Major questions remain about force protection, international law and sovereignty.
- How did the Iranians capture the boats? By force of arms, threat of attack? Is that a violation of U.S. sovereignty, no matter where the boats were.
- Did the boats "wander" off course because of mechanical problems, or were they on a spy mission near the Iranian naval base on Farsi Island? Did the sailors make a basic mistake in navigation?
- If the cause was a mechanical problem, what exactly was it and and how are they being addressed to avoid possible future engagements.
- Were the boats actually in international waters when they were captured? If they were in Iranian waters, how far off Farsi Island does Iran claim that their territorial waters extend? Three miles? Twelve miles? Twenty miles? Are those waters claimed as Iranian territory actually recognized as such by the international community?
- Did the Iranians violate the Geneva Convention or international law by showing pictures of the American captives? Did the Iranians violate international law or the Convention by requiring a sailor to "apologize" on camera? Did the sailors violate regulations by giving more than their names and serial numbers?
- Did the American sailors destroy classified equipment and documents as required by regulations before their capture?
- What dd the Iranians learn about U.S. military secrets in their inspection of the boats?
- Were the boats returned to the Americans with everything intact?
- Should the boats' commander have resisted the capture? (I'm not judging; I never faced a gun in my face.)
- How did U.S. "lose contact" with the boats? Wasn't the radar on nearby ships working. Did the boats inform higher command that they were having mechanical? That they were about to be boarded by hostile forces?
- Were the boats adequately protected by companion U.S. forces? Did they attempt to inject themselves when the Iranian boats were approaching the U.S. boats? Were U.S. forces ordered not to intervene?
- What, if anything, did Sec. of State John Kerry deal away in order to secure the return of the sailors?
These and other questions obviously will be asked by a Naval board of inquiry and other authorities in the military chain of command. These are not insignificant questions that can be brushed aside by administration apologists. The incident goes to the heart of questions about the Obama's commitment to national security, including whether it is fully determined to protecting its military personnel. We can only hope that our representatives in Congress ask such questions. And make the answers public because Americans have a right to know. I'm not confident that the media will ask such questions, either because of bias, disinterest or incompetence. (How many journalists have actually served in the military and would think about asking such questions?)
In the face of needed answers, we get this unintelligible babbling from Vice President Joe Bidden. As the Tribune reported he told CBS:
...the U.S. government had not issued an apology. “There’s nothing to apologize for,” Biden said. “When you have a problem with the boat, you apologize the boat had a problem? No, and there was no looking for any apology. This was just standard nautical practice."
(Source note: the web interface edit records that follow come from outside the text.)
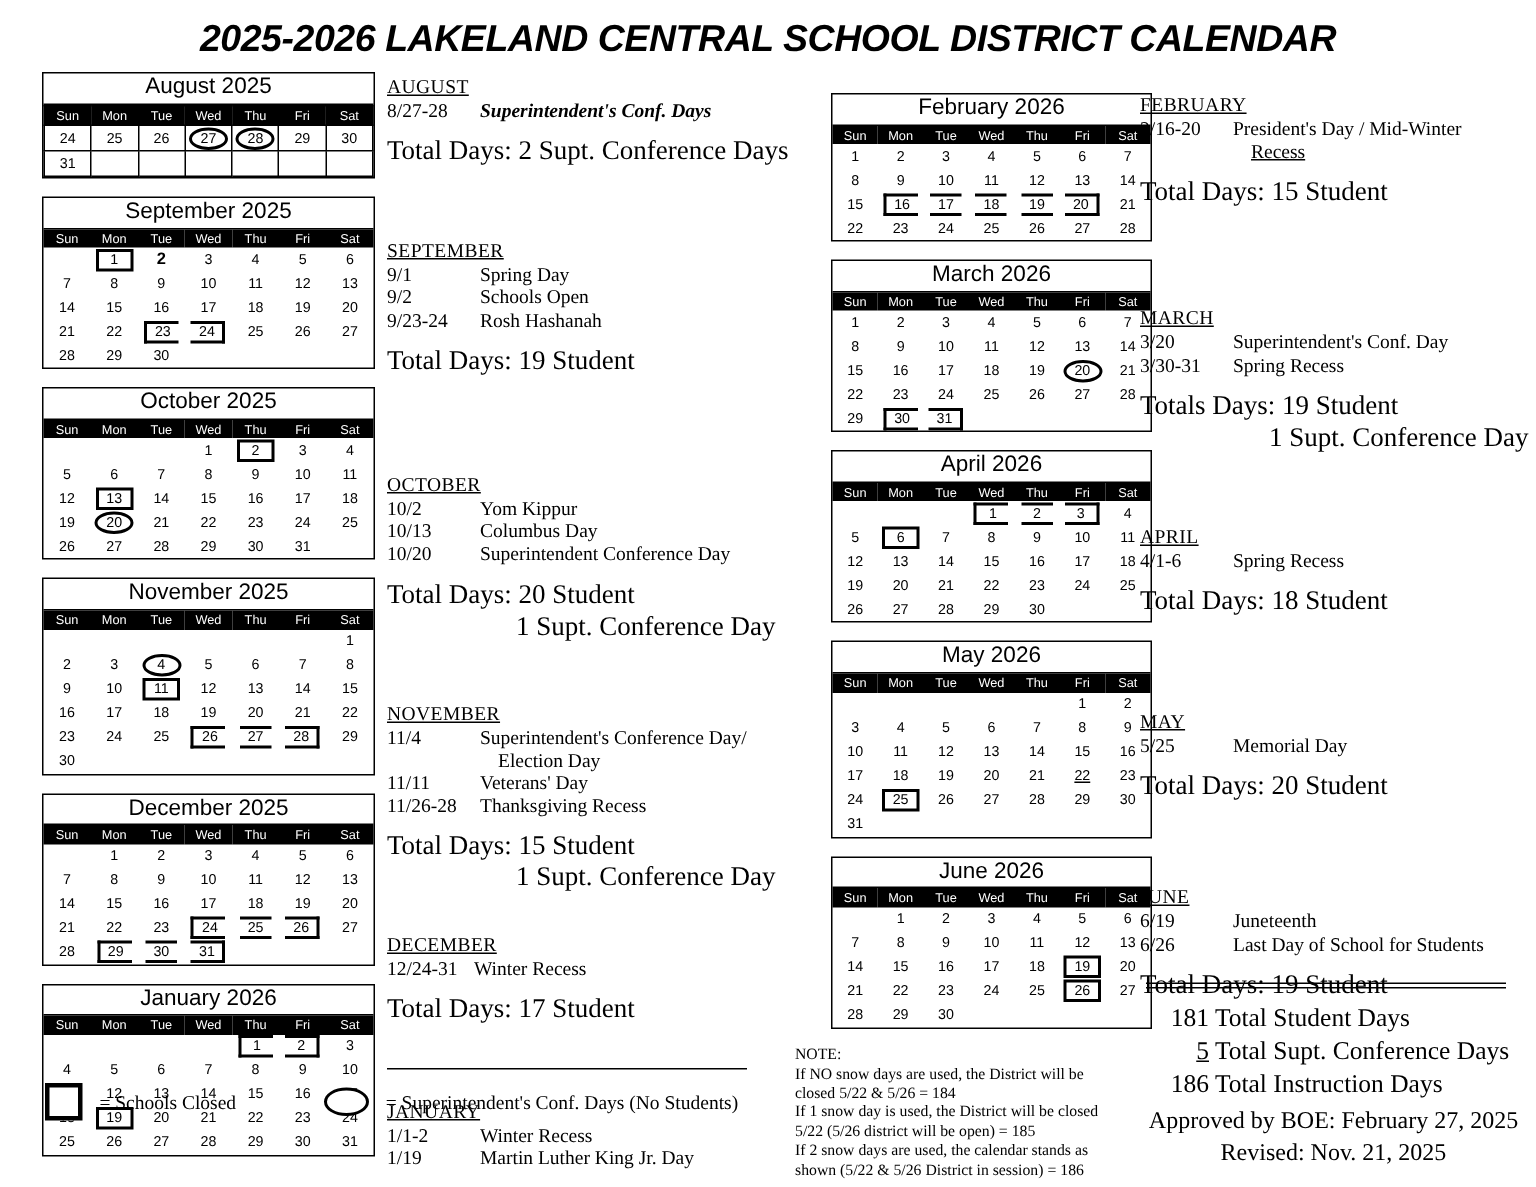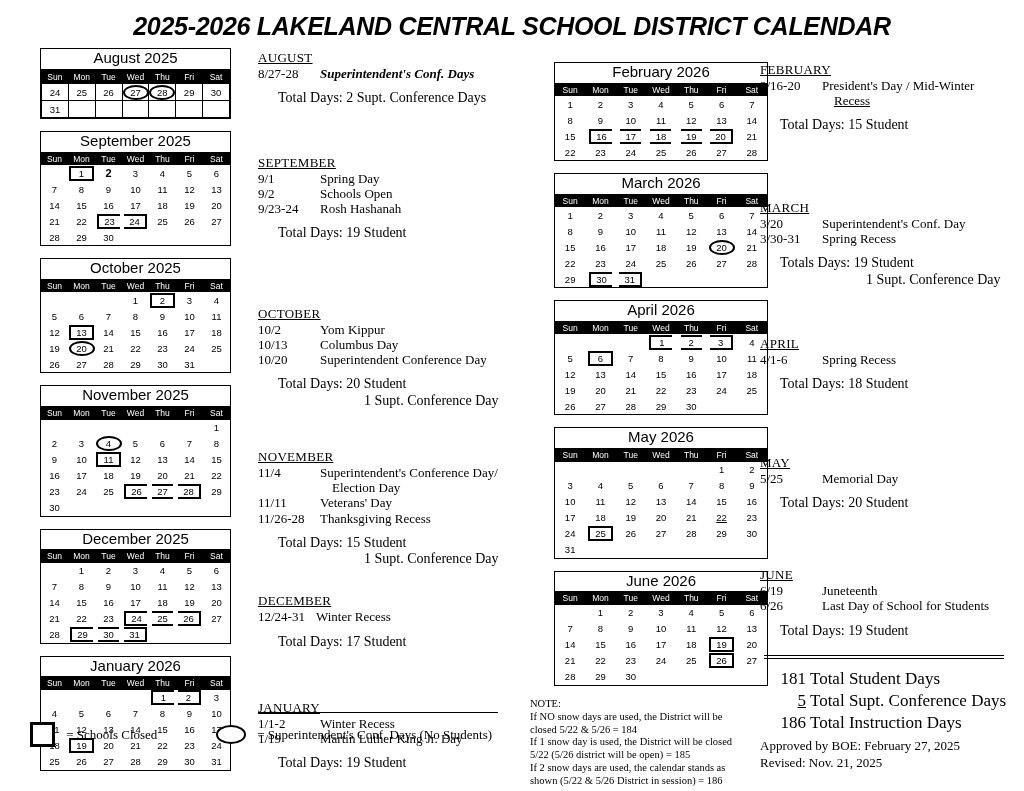"August 2025" .col-cal-left { left: 40px -> 28px; width: 191px -> 222px }
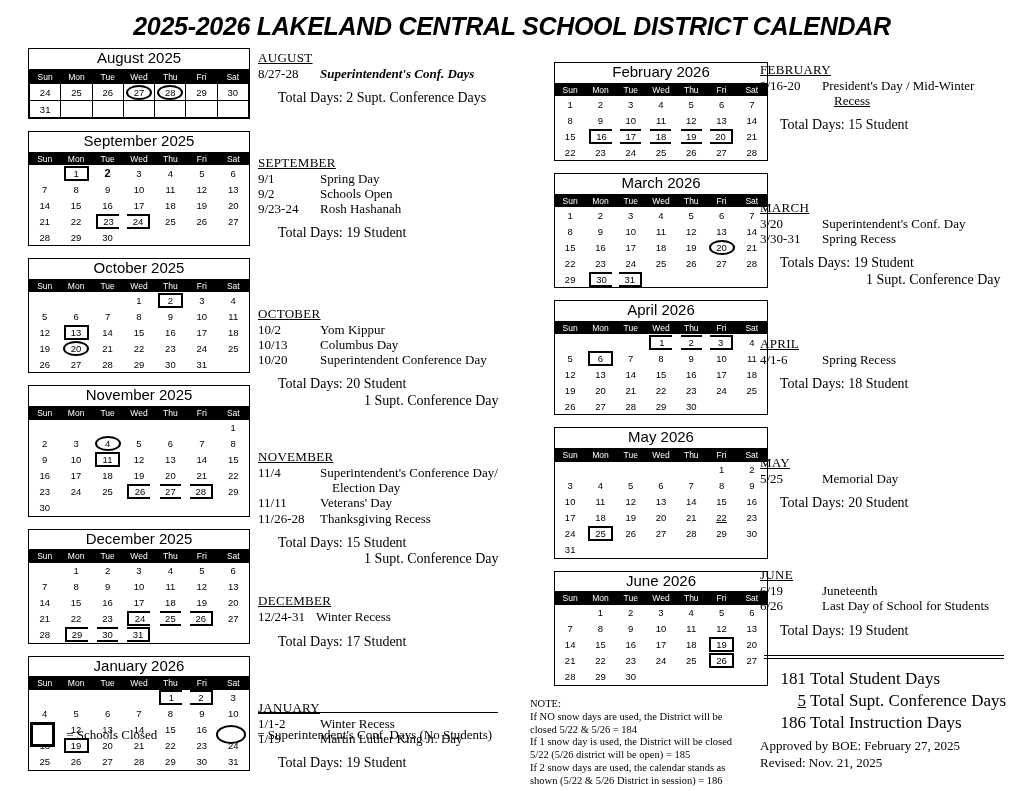"Total Days: 2 Supt. Conference" .mtot { font-size: 14px -> 18px; margin-left: 20px -> none }
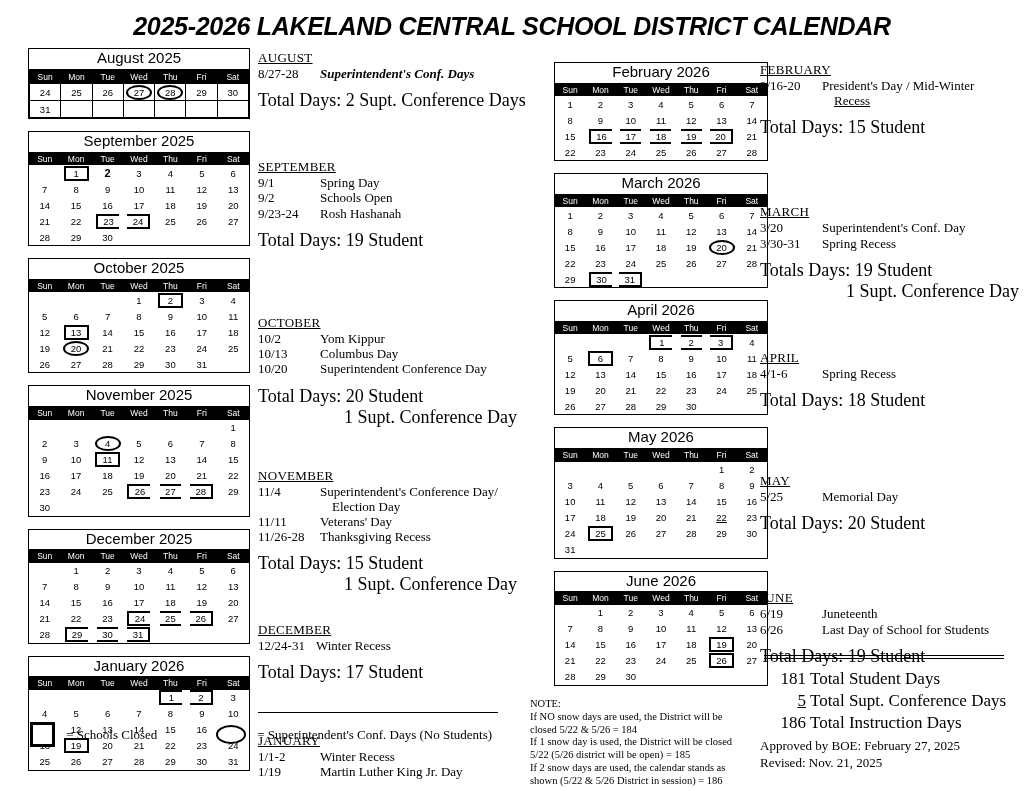"Approved by BOE: February 27," .approved { font-size: 13px -> 16px; text-align: left -> center }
It's not standard "nautical practice" and, Joe, can't you get your stories straight?
Remember the USS Pueblo
The Pueblo (AGER-2) is a U.S. Navy intelligence ship that was attacked and captured by North Korea on Jan. 23, 1968. One U.S. crewman was killed and 82 others were captured. They were held and tortured for 11 months, before being released. North Korea claimed that the ship had violated its territorial waters while the United States asserted that it was in international waters. The Pueblo still is held by North Korea today and it officially remains a U.S. Navy commissioned ship.
For those of us of a certain age, the images of the U.S. sailors kneeing under guard on the riverine boats conjured up angry memories of the humiliation that we all felt from the Pueblo boarding. Let it never happen again, was the cry.
Indeed. There was anger because the Navy had doing little or nothing to protect the Pueblo. I know because I was is the Navy then. My ship, a destroyer based on the East Coast, was ordered after the Pueblo hijacking to sail to Cuba where a sister intelligence gathering ship was doing the same in Havana Harbor. For three weeks we slowly sailed back and forth, mimicking the spy ship's movements as a deterrent against the Cubans reenacting the Pueblo assault.
But now, with the riverine hijacking there's no public outcry, no administration or Pentagon promise that they'd never let this happen again. Sad. It appears that the riverine crew and other deployed military personnel are on their own. Unless, like Sgt. Bowe Bergdahl you desert your comrades and Obama comes to your aid by swapping five known and detained Islamic terrorists to get your sorry ass back.